Of course it’s not easy when Putin is the President of Russia. He still has imperialistic ambitions. And is almost certainly involved in unfriendly activity towards the West. The continuing huge investment in Russia’s armed forces mean Western countries have to do the same. But we should remember that Russia is a country in economic reverse, experiencing population decline, economic decline, and worse to come as the power of gas and oil declines. They will be looking for friends. Never a good idea to poke the Russian bear.
Despite there being many reasons to be wary of Russia, I do think we should applaud our Foreign Secretary of taking the bold step of going to Moscow. It may well be that the Boris brand of directness and humour will go down ok. It certainly seems to have gone ok, even if there was a fair bit of barely diplomatic language. It was certainly the most important story of the last few days.

Friday, December 22, 2017

Merry Christmas.

I’ve been so disorganised in the spreading of ‘good cheer’ this Christmas, that I feel driven to write a blog post wishing all who visit a Merry Christmas and a Happy New Year. The workload at Westminster combined with Christmas Eve being Sunday has left so little time to prepare, send cards, buy presents etc.. And there were things  I just had to do - like funerals of old friends. So please forgive me if I’ve not finished my Christmas Card list.
At Christmas, we think of those less fortunate than ourselves more often than usual. My job brings me into contact with and knowledge of many across the world who suffer in appalling circumstances. The world may well be becoming a safer place overall, but the millions of refugees fleeing persecution in Syria, in North Africa, in Yemen and in Myanmar cannot be far from our minds as we celebrate the birth of Christ in relative peace in the UK.
And of course we have many less fortunate people at home in Britain as well - less fortunate for many varied reasons. Even though we will naturally focus our love and care on family and close friends, we cannot shut our eyes to those who do not have anyone to share their love with.
So let it be a Merry Christmas and a Happy New Year to all my family and friend. And a year of hope and recovery to come for those who are in a poor place.

Monday, December 18, 2017

Animal Welfare, Conservative Style.

Over recent years, Conservatives in Government have been actively working to improve animal welfare. We have also taken action to ban the plastic microbeads which do so much damage to marine wildlife. New laws come into force in January. We are going to make CCTV mandatory in abattoirs to ensure animals are not abused or mistreated at the point of slaughter. On the international level, we are banning the trade in ivory which puts the lives of African elephants in danger and we will legislate to increase the sentence for the worst acts of animal cruelty to five years imprisonment. That will ensure the sanctions for cruelty towards animals are as strong as anywhere else in the world.

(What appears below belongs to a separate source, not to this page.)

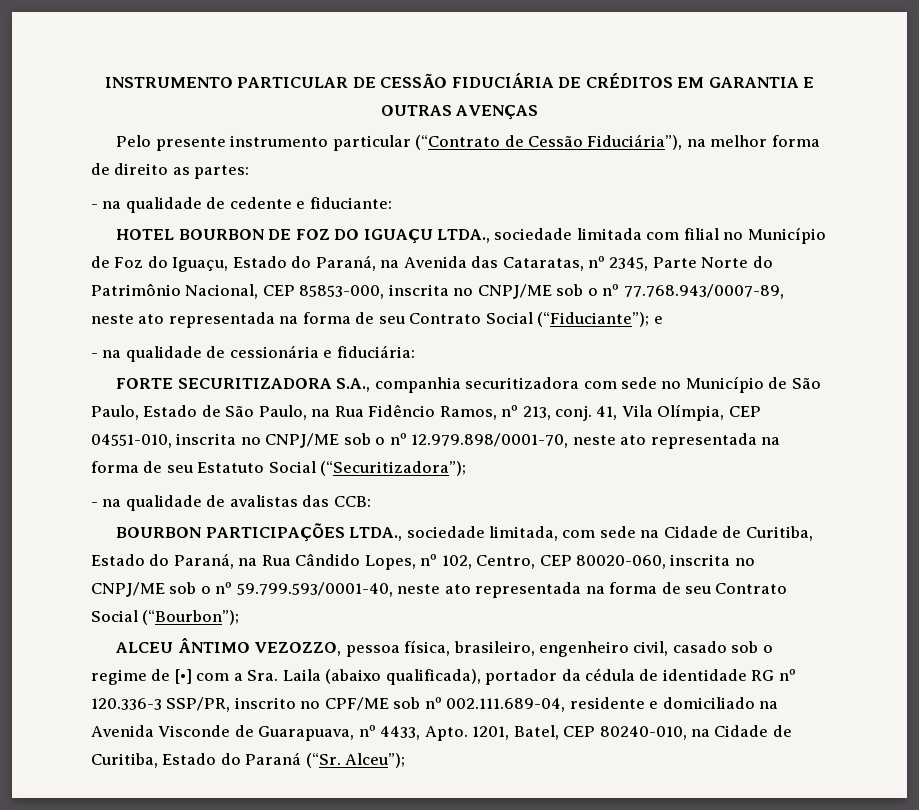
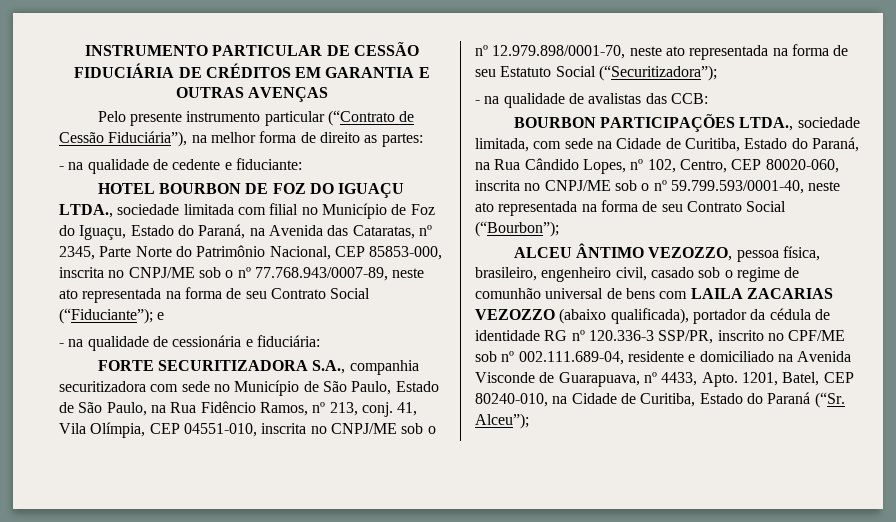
- ALCEU ÂNTIMO VEZOZZO, pessoa física, brasileiro, engenheiro civil, casado sob o regime de [•] com a Sra. Laila (abaixo qualificada), portador da cédula de identidade RG nº 120.336-3 SSP/PR, inscrito no CPF/ME sob nº 002.111.689-04, residente e domiciliado na Avenida Visconde de Guarapuava, nº 4433, Apto.
+ ALCEU ÂNTIMO VEZOZZO, pessoa física, brasileiro, engenheiro civil, casado sob o regime de comunhão universal de bens com LAILA ZACARIAS VEZOZZO (abaixo qualificada), portador da cédula de identidade RG nº 120.336-3 SSP/PR, inscrito no CPF/ME sob nº 002.111.689-04, residente e domiciliado na Avenida Visconde de Guarapuava, nº 4433, Apto.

As we leave the EU, new opportunities will arise to further improve animal welfare. We are reviewing the export of live animals for slaughter and will take action to restrict this trade. We will look to see how we can ensure food imports meet the highest welfare standards. And we will take action to deal with puppy farming and the cruel trade in pets reared in unacceptable conditions.

We will also legislate to ensure that the principle that animals are sentient beings, capable of feeling pain and pleasure, is embedded more clearly in UK law as we leave the EU. Some people have been arguing that we should amend the EU Withdrawal Bill to uphold the principle that animals are sentient beings. An amendment was tabled during the Withdrawal Bill debate which sought to amend the bill, allegedly to provide recognition of animal sentience.

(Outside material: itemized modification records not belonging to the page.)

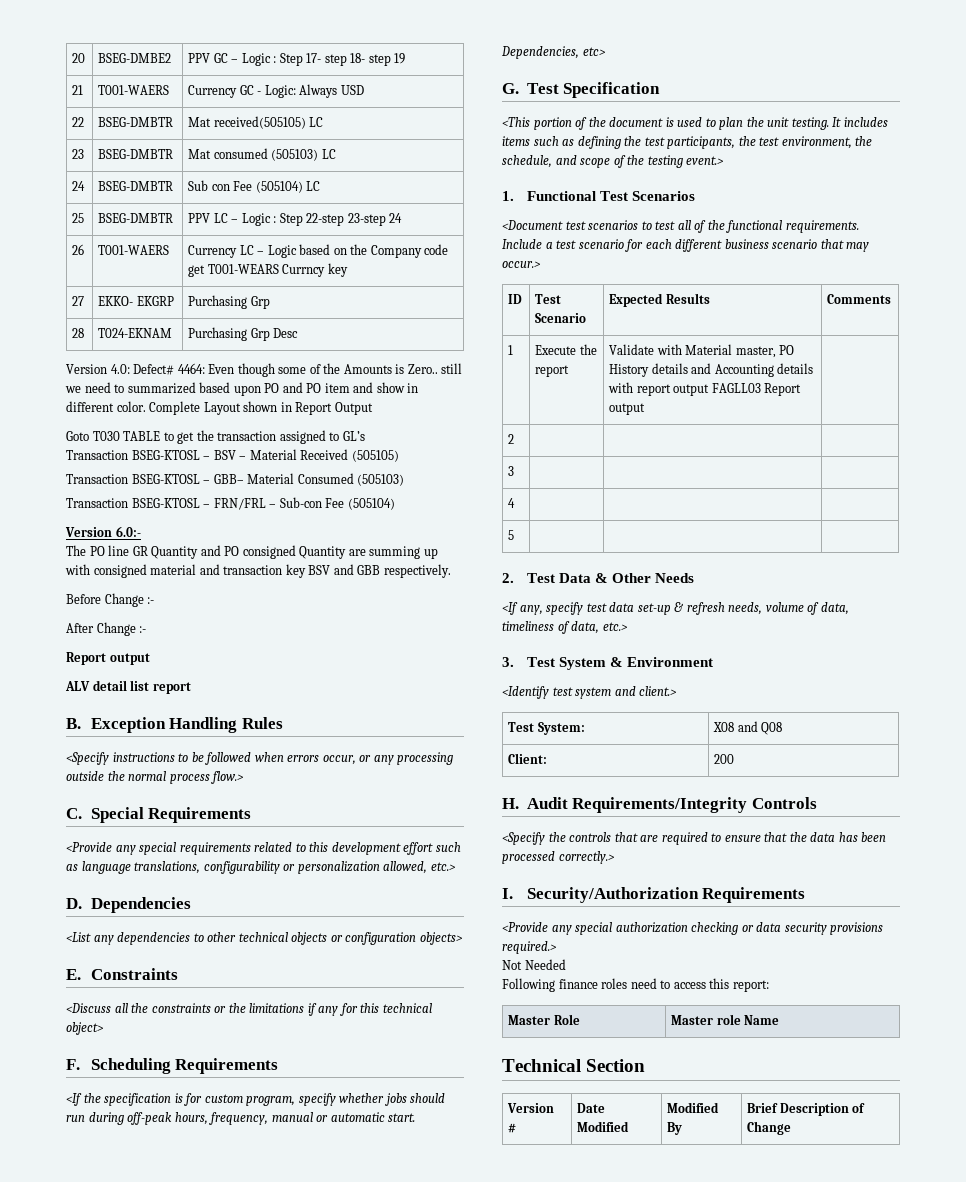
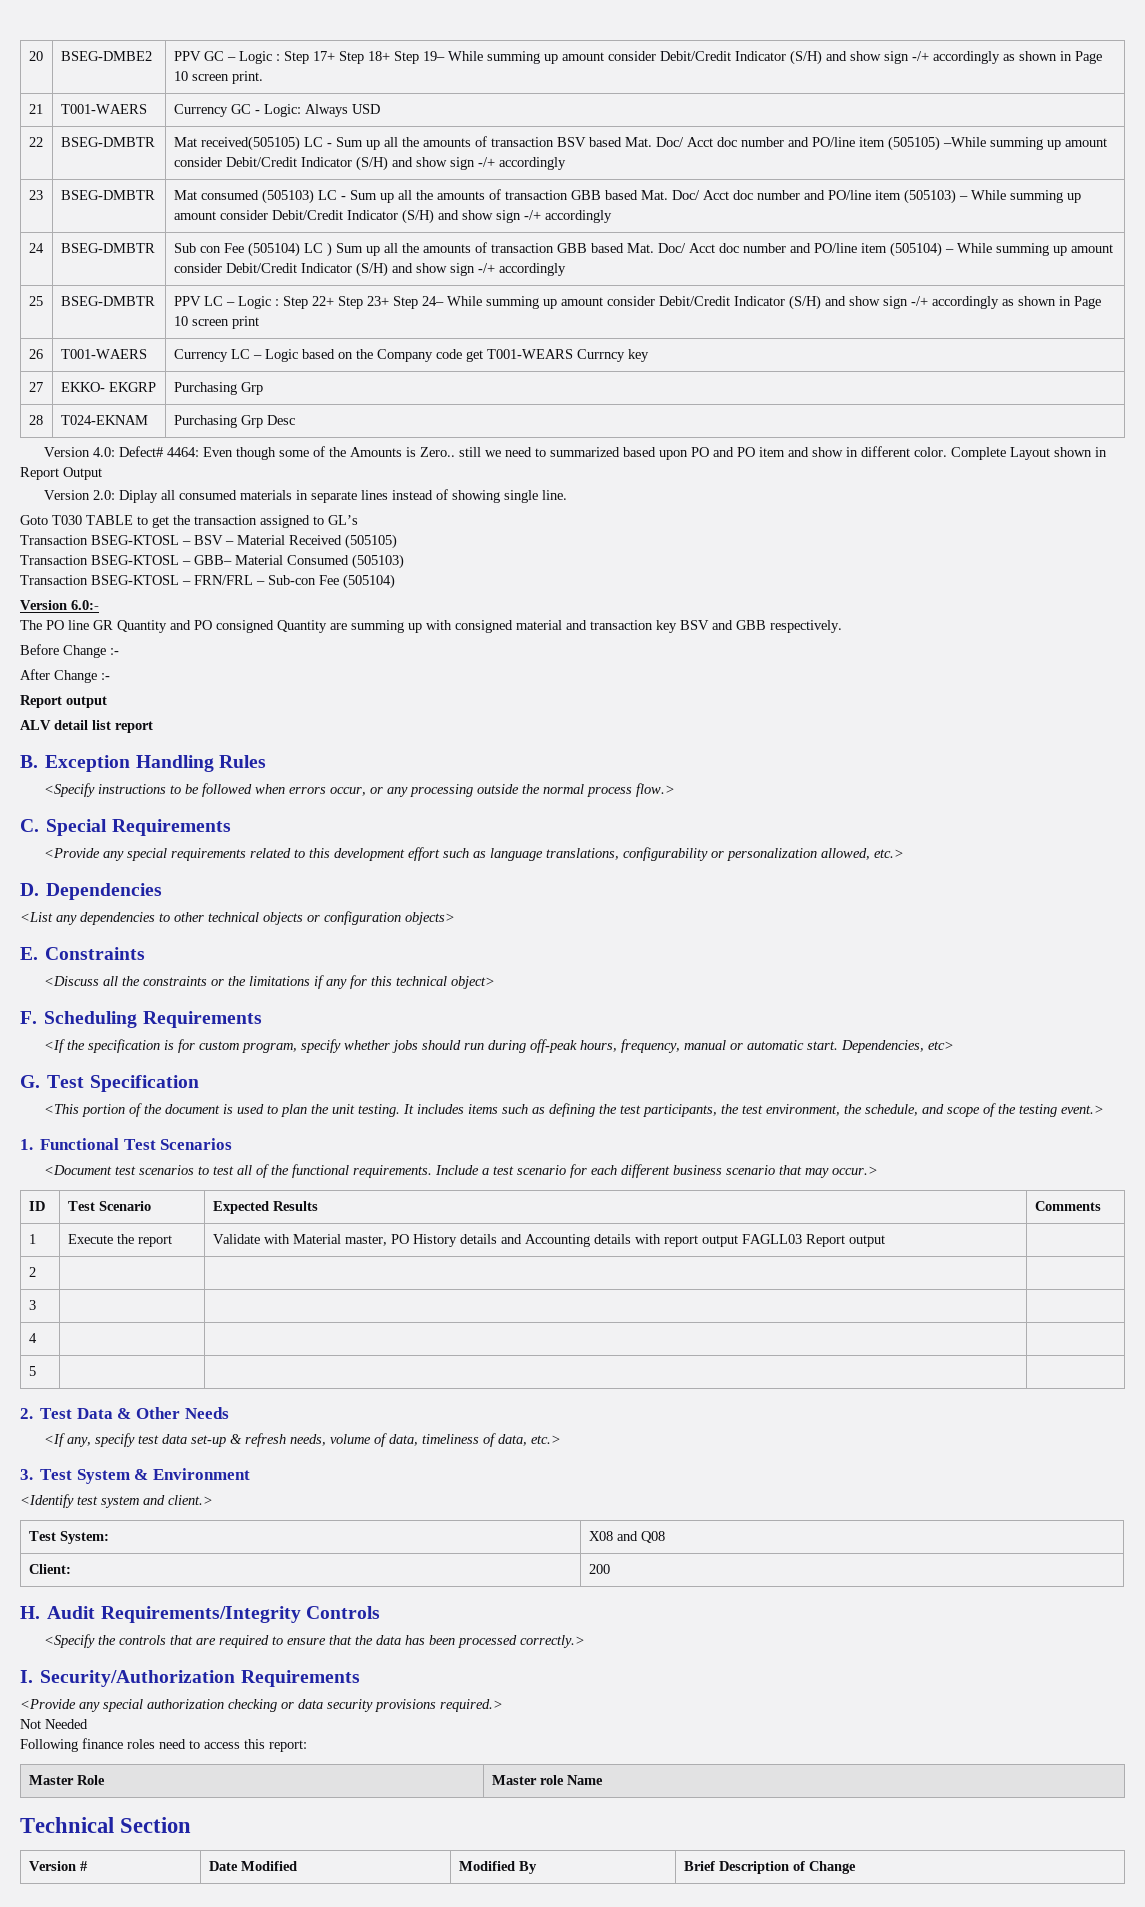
- 20 | BSEG-DMBE2 | PPV GC – Logic : Step 17- step 18- step 19
+ 20 | BSEG-DMBE2 | PPV GC – Logic : Step 17+ Step 18+ Step 19– While summing up amount consider Debit/Credit Indicator (S/H) and show sign -/+ accordingly as shown in Page 10 screen print.
- 22 | BSEG-DMBTR | Mat received(505105) LC
+ 22 | BSEG-DMBTR | Mat received(505105) LC - Sum up all the amounts of transaction BSV based Mat. Doc/ Acct doc number and PO/line item (505105) –While summing up amount consider Debit/Credit Indicator (S/H) and show sign -/+ accordingly
- 23 | BSEG-DMBTR | Mat consumed (505103) LC
+ 23 | BSEG-DMBTR | Mat consumed (505103) LC - Sum up all the amounts of transaction GBB based Mat. Doc/ Acct doc number and PO/line item (505103) – While summing up amount consider Debit/Credit Indicator (S/H) and show sign -/+ accordingly
- 24 | BSEG-DMBTR | Sub con Fee (505104) LC
+ 24 | BSEG-DMBTR | Sub con Fee (505104) LC ) Sum up all the amounts of transaction GBB based Mat. Doc/ Acct doc number and PO/line item (505104) – While summing up amount consider Debit/Credit Indicator (S/H) and show sign -/+ accordingly
- 25 | BSEG-DMBTR | PPV LC – Logic : Step 22-step 23-step 24
+ 25 | BSEG-DMBTR | PPV LC – Logic : Step 22+ Step 23+ Step 24– While summing up amount consider Debit/Credit Indicator (S/H) and show sign -/+ accordingly as shown in Page 10 screen print
+ Version 2.0: Diplay all consumed materials in separate lines instead of showing single line.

The amendment, was flawed. Due to faulty drafting, Labour’s amendment would have meant animal sentience was only recognised in law for the next 2 years and would only apply to Ministerial decisions made in that period. Conservatives believe animals are sentient for life not just for the next two years, so we will do much better. Strengthened UK law will ensure that we have higher welfare standards than the EU.

Sunday, December 17, 2017

My First New Year’s Message to Constituents

Maybe that County Times, Oswestry and Borders Chronicle and Cambrian News may want a column to mark the end of 2017 and arrival of 2018. If I write 400 words as a blog post, James in my office will be able to chop it to fit what’s wanted.  May write another less political.

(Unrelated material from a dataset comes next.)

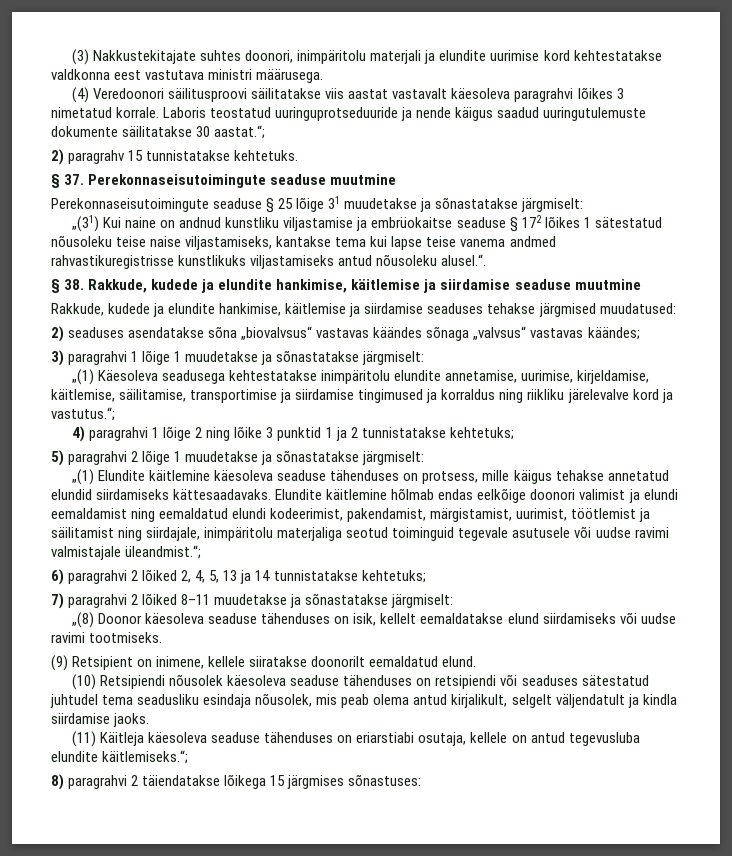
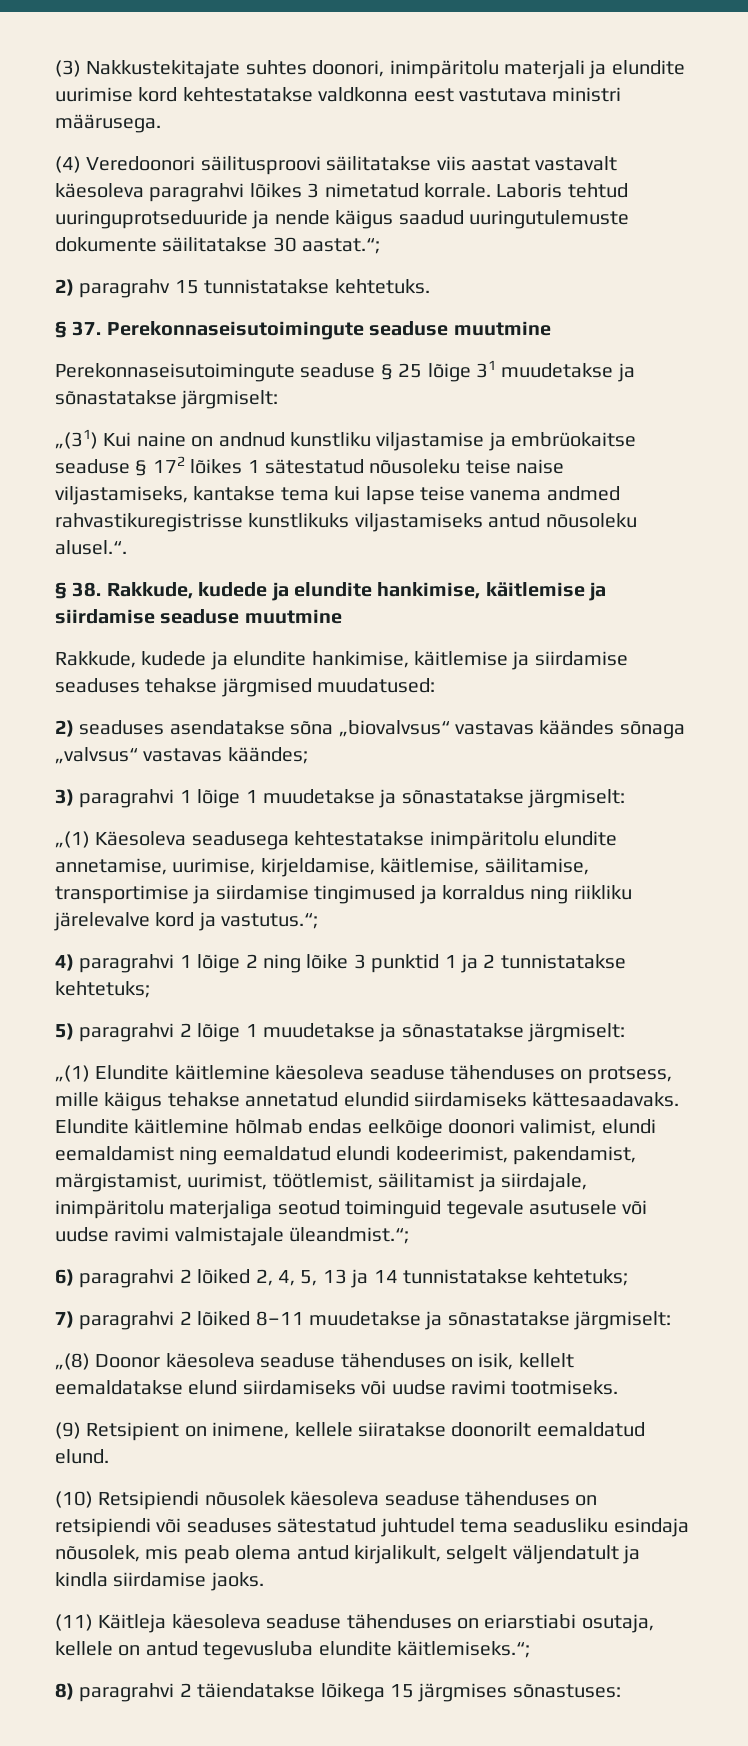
- Laboris teostatud uuringuprotseduuride ja nende käigus saadud uuringutulemuste dokumente säilitatakse 30 aastat.“;
+ Laboris tehtud uuringuprotseduuride ja nende käigus saadud uuringutulemuste dokumente säilitatakse 30 aastat.“;
- Elundite käitlemine hõlmab endas eelkõige doonori valimist ja elundi eemaldamist ning eemaldatud elundi kodeerimist, pakendamist, märgistamist, uurimist, töötlemist ja säilitamist ning siirdajale, inimpäritolu materjaliga seotud toiminguid tegevale asutusele või uudse ravimi valmistajale üleandmist.“;
+ Elundite käitlemine hõlmab endas eelkõige doonori valimist, elundi eemaldamist ning eemaldatud elundi kodeerimist, pakendamist, märgistamist, uurimist, töötlemist, säilitamist ja siirdajale, inimpäritolu materjaliga seotud toiminguid tegevale asutusele või uudse ravimi valmistajale üleandmist.“;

“2017 was politically turbulent at Westminster. The driver of this turbulence was the General Election in June which produced a ‘hung parliament’, something we have not seen in Britain for many decades. As with all such parliaments, this meant two or more parties seeking an agreement to form a Government. The Conservatives and the Democratic Unionist Party, after much debate, came to what amounts to a ‘Confidence and Supply Plus’ agreement, which has proved to be very stable. This sort of arrangement is common in the rest of Europe.”

“Personally, the General Election was very much a ‘mixed bag’. It was disappointing that the Conservative Party lost its overall majority, but in Montgomeryshire, it was a  success beyond our wildest dreams. After more than a century of almost always coming second, Montgomeryshire is now the safest Conservative parliamentary seat in Wales, with a majority nearing ten thousand. No-one could have predicted that. It was my personal political highlight of the year”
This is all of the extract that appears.